◆ What is required ◆
Only one stretch of the data is wanted: the line containing "140px; top: 513.2px;", the line containing "230px; top: 513.2px;", and every line between them, copied exactly.
____________________
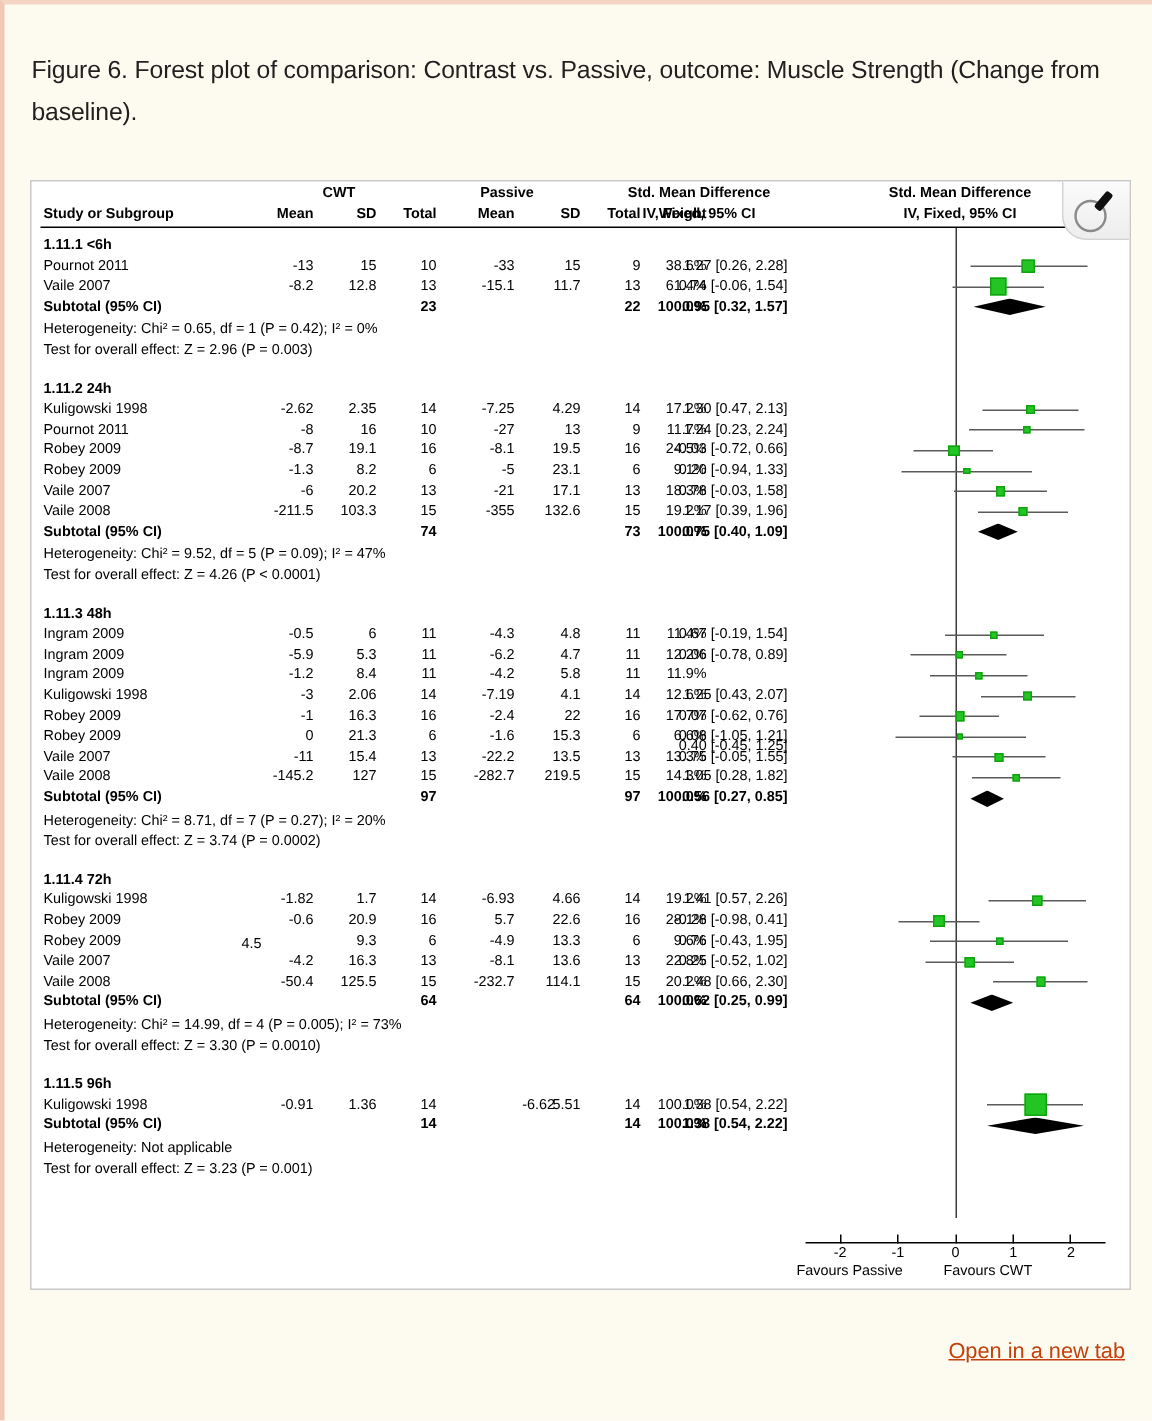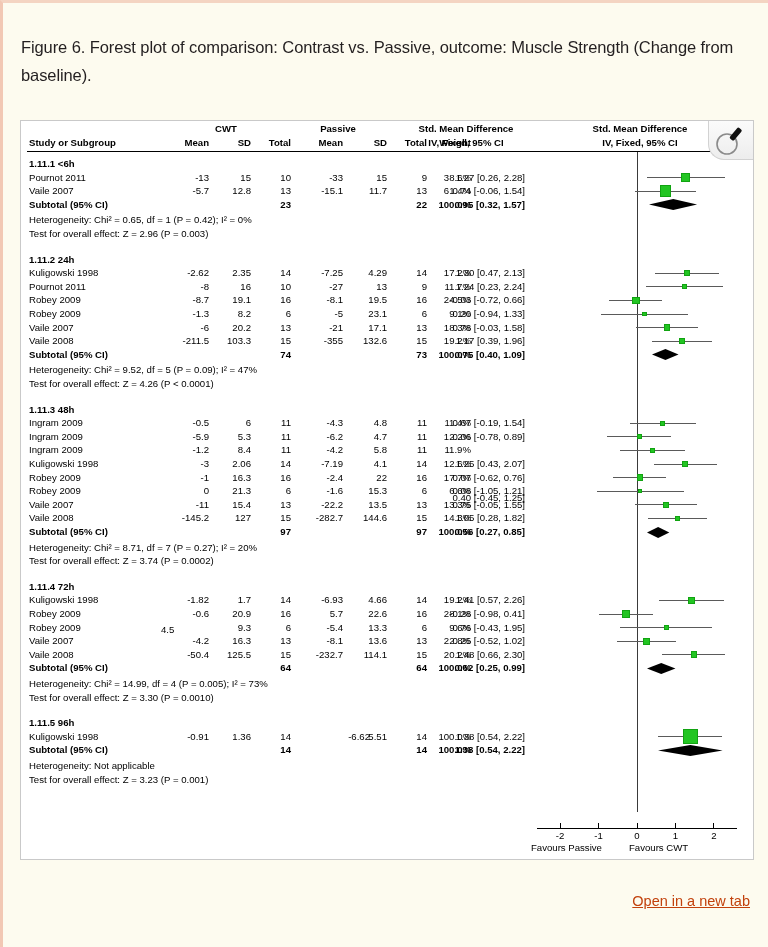--- a/index.html
+++ b/index.html
@@ -191,21 +191,21 @@
         <div class="c" style="left: 8px; top: 49.6px; width: 132px; text-align: left;">Pournot 2011</div>
         <div class="c" style="left: 140px; top: 49.6px; width: 48px; text-align: right;">-13</div>
         <div class="c" style="left: 188px; top: 49.6px; width: 42px; text-align: right;">15</div>
         <div class="c" style="left: 230px; top: 49.6px; width: 40px; text-align: right;">10</div>
         <div class="c" style="left: 270px; top: 49.6px; width: 52px; text-align: right;">-33</div>
         <div class="c" style="left: 322px; top: 49.6px; width: 44px; text-align: right;">15</div>
         <div class="c" style="left: 366px; top: 49.6px; width: 40px; text-align: right;">9</div>
         <div class="c" style="left: 406px; top: 49.6px; width: 44px; text-align: right;">38.6%</div>
         <div class="c" style="left: 386px; top: 49.6px; width: 118px; text-align: right;">1.27 [0.26, 2.28]</div>
         <div class="c" style="left: 8px; top: 63.2px; width: 132px; text-align: left;">Vaile 2007</div>
-        <div class="c" style="left: 140px; top: 63.2px; width: 48px; text-align: right;">-5.7</div>
+        <div class="c" style="left: 140px; top: 63.2px; width: 48px; text-align: right;">-8.2</div>
         <div class="c" style="left: 188px; top: 63.2px; width: 42px; text-align: right;">12.8</div>
         <div class="c" style="left: 230px; top: 63.2px; width: 40px; text-align: right;">13</div>
         <div class="c" style="left: 270px; top: 63.2px; width: 52px; text-align: right;">-15.1</div>
         <div class="c" style="left: 322px; top: 63.2px; width: 44px; text-align: right;">11.7</div>
         <div class="c" style="left: 366px; top: 63.2px; width: 40px; text-align: right;">13</div>
         <div class="c" style="left: 406px; top: 63.2px; width: 44px; text-align: right;">61.4%</div>
         <div class="c" style="left: 386px; top: 63.2px; width: 118px; text-align: right;">0.74 [-0.06, 1.54]</div>
         <div class="c b" style="left: 8px; top: 76.8px; width: 132px; text-align: left;">Subtotal (95% CI)</div>
         <div class="c b" style="left: 230px; top: 76.8px; width: 40px; text-align: right;">23</div>
         <div class="c b" style="left: 366px; top: 76.8px; width: 40px; text-align: right;">22</div>
@@ -337,21 +337,21 @@
         <div class="c" style="left: 270px; top: 376.8px; width: 52px; text-align: right;">-22.2</div>
         <div class="c" style="left: 322px; top: 376.8px; width: 44px; text-align: right;">13.5</div>
         <div class="c" style="left: 366px; top: 376.8px; width: 40px; text-align: right;">13</div>
         <div class="c" style="left: 406px; top: 376.8px; width: 44px; text-align: right;">13.3%</div>
         <div class="c" style="left: 386px; top: 376.8px; width: 118px; text-align: right;">0.75 [-0.05, 1.55]</div>
         <div class="c" style="left: 8px; top: 390.4px; width: 132px; text-align: left;">Vaile 2008</div>
         <div class="c" style="left: 140px; top: 390.4px; width: 48px; text-align: right;">-145.2</div>
         <div class="c" style="left: 188px; top: 390.4px; width: 42px; text-align: right;">127</div>
         <div class="c" style="left: 230px; top: 390.4px; width: 40px; text-align: right;">15</div>
         <div class="c" style="left: 270px; top: 390.4px; width: 52px; text-align: right;">-282.7</div>
-        <div class="c" style="left: 322px; top: 390.4px; width: 44px; text-align: right;">144.6</div>
+        <div class="c" style="left: 322px; top: 390.4px; width: 44px; text-align: right;">219.5</div>
         <div class="c" style="left: 366px; top: 390.4px; width: 40px; text-align: right;">15</div>
         <div class="c" style="left: 406px; top: 390.4px; width: 44px; text-align: right;">14.3%</div>
         <div class="c" style="left: 386px; top: 390.4px; width: 118px; text-align: right;">1.05 [0.28, 1.82]</div>
         <div class="c b" style="left: 8px; top: 404px; width: 132px; text-align: left;">Subtotal (95% CI)</div>
         <div class="c b" style="left: 230px; top: 404px; width: 40px; text-align: right;">97</div>
         <div class="c b" style="left: 366px; top: 404px; width: 40px; text-align: right;">97</div>
         <div class="c b" style="left: 406px; top: 404px; width: 44px; text-align: right;">100.0%</div>
         <div class="c b" style="left: 386px; top: 404px; width: 118px; text-align: right;">0.56 [0.27, 0.85]</div>
         <div class="c" style="left: 8px; top: 419.6px; white-space: nowrap;">Heterogeneity: Chi² = 8.71, df = 7 (P = 0.27); I² = 20%</div>
         <div class="c" style="left: 8px; top: 433.2px; white-space: nowrap;">Test for overall effect: Z = 3.74 (P = 0.0002)</div>
@@ -371,21 +371,21 @@
         <div class="c" style="left: 230px; top: 486px; width: 40px; text-align: right;">16</div>
         <div class="c" style="left: 270px; top: 486px; width: 52px; text-align: right;">5.7</div>
         <div class="c" style="left: 322px; top: 486px; width: 44px; text-align: right;">22.6</div>
         <div class="c" style="left: 366px; top: 486px; width: 40px; text-align: right;">16</div>
         <div class="c" style="left: 406px; top: 486px; width: 44px; text-align: right;">28.1%</div>
         <div class="c" style="left: 386px; top: 486px; width: 118px; text-align: right;">-0.28 [-0.98, 0.41]</div>
         <div class="c" style="left: 8px; top: 499.6px; width: 132px; text-align: left;">Robey 2009</div>
         <div class="c" style="left: 140px; top: 502px; width: 48px; ">4.5</div>
         <div class="c" style="left: 188px; top: 499.6px; width: 42px; text-align: right;">9.3</div>
         <div class="c" style="left: 230px; top: 499.6px; width: 40px; text-align: right;">6</div>
-        <div class="c" style="left: 270px; top: 499.6px; width: 52px; text-align: right;">-5.4</div>
+        <div class="c" style="left: 270px; top: 499.6px; width: 52px; text-align: right;">-4.9</div>
         <div class="c" style="left: 322px; top: 499.6px; width: 44px; text-align: right;">13.3</div>
         <div class="c" style="left: 366px; top: 499.6px; width: 40px; text-align: right;">6</div>
         <div class="c" style="left: 406px; top: 499.6px; width: 44px; text-align: right;">9.6%</div>
         <div class="c" style="left: 386px; top: 499.6px; width: 118px; text-align: right;">0.76 [-0.43, 1.95]</div>
         <div class="c" style="left: 8px; top: 513.2px; width: 132px; text-align: left;">Vaile 2007</div>
         <div class="c" style="left: 140px; top: 513.2px; width: 48px; text-align: right;">-4.2</div>
         <div class="c" style="left: 188px; top: 513.2px; width: 42px; text-align: right;">16.3</div>
         <div class="c" style="left: 230px; top: 513.2px; width: 40px; text-align: right;">13</div>
         <div class="c" style="left: 270px; top: 513.2px; width: 52px; text-align: right;">-8.1</div>
         <div class="c" style="left: 322px; top: 513.2px; width: 44px; text-align: right;">13.6</div>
____________________
◆ Written reply ◆
         <div class="c" style="left: 140px; top: 513.2px; width: 48px; text-align: right;">-4.2</div>
         <div class="c" style="left: 188px; top: 513.2px; width: 42px; text-align: right;">16.3</div>
         <div class="c" style="left: 230px; top: 513.2px; width: 40px; text-align: right;">13</div>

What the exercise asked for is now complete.